[Problem description]: Among the entries below, which lines include the string "none"? Show each one.

(Data for analysis begins)

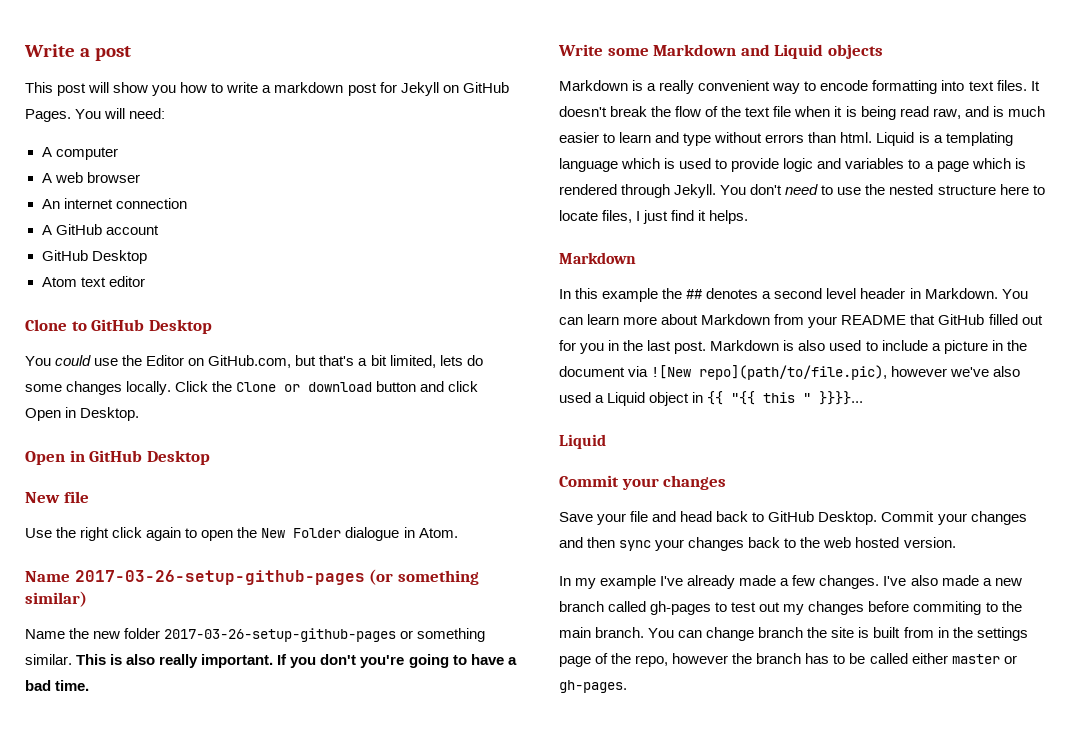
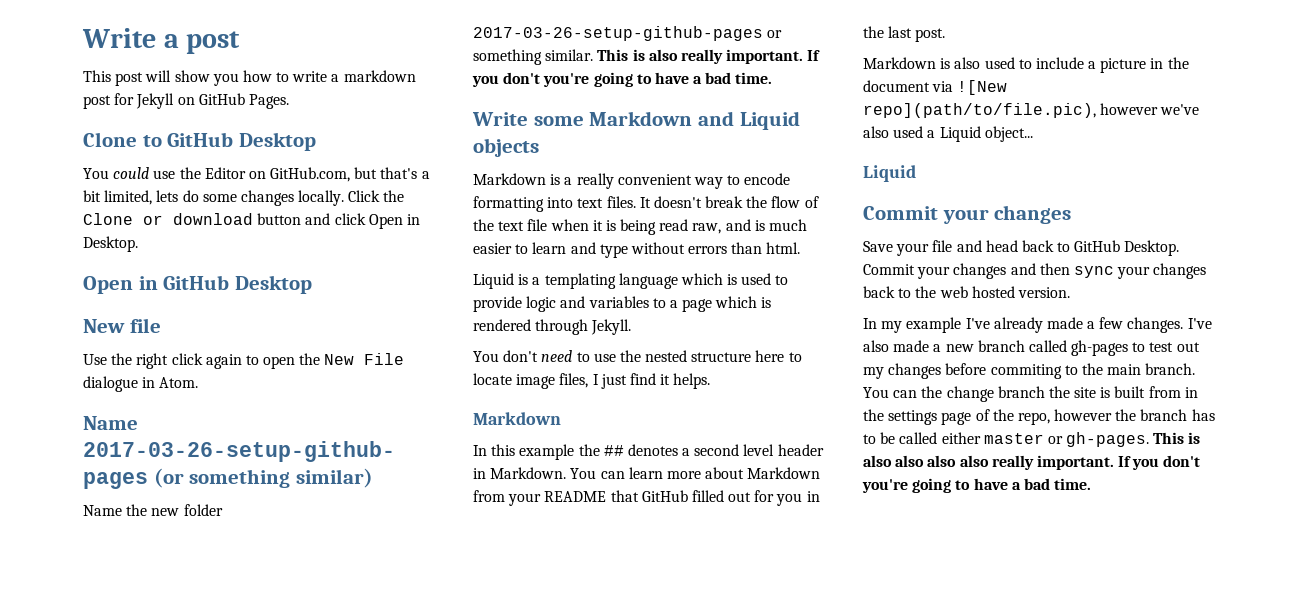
[75,108,166,119] [41,147,118,160] [41,172,140,183] [41,198,187,209] [41,224,159,235] [41,250,147,264] [41,276,145,287] You will need: // A computer // A web browser // An internet connection // A GitHub account // GitHub Desktop // Atom text editor -> (289, 101) none
[293,528,342,538] Folder -> [364,353,405,365] File
(873, 137) none -> (801, 248) //
(717, 191) none -> (632, 327) //
(598, 215) none -> [516,374,556,389] image
(707, 347) none -> (946, 35) //
[649,391,864,406] object in {{ "{{ this " }}}}... -> [984,126,1033,142] object...
(703, 634) none -> [921,386,943,398] the
(627, 686) none -> [1153,432,1201,444] [863,455,1201,470] [862,478,1092,493] This is also also also also really important. If you don't you're going to have a bad time.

(Data for analysis ends)

[Expected answer]:
[75,108,166,119] [41,147,118,160] [41,172,140,183] [41,198,187,209] [41,224,159,235] [41,250,147,264] [41,276,145,287] You will need: // A computer // A web browser // An internet connection // A GitHub account // GitHub Desktop // Atom text editor -> (289, 101) none
(873, 137) none -> (801, 248) //
(717, 191) none -> (632, 327) //
(598, 215) none -> [516,374,556,389] image
(707, 347) none -> (946, 35) //
(703, 634) none -> [921,386,943,398] the
(627, 686) none -> [1153,432,1201,444] [863,455,1201,470] [862,478,1092,493] This is also also also also really important. If you don't you're going to have a bad time.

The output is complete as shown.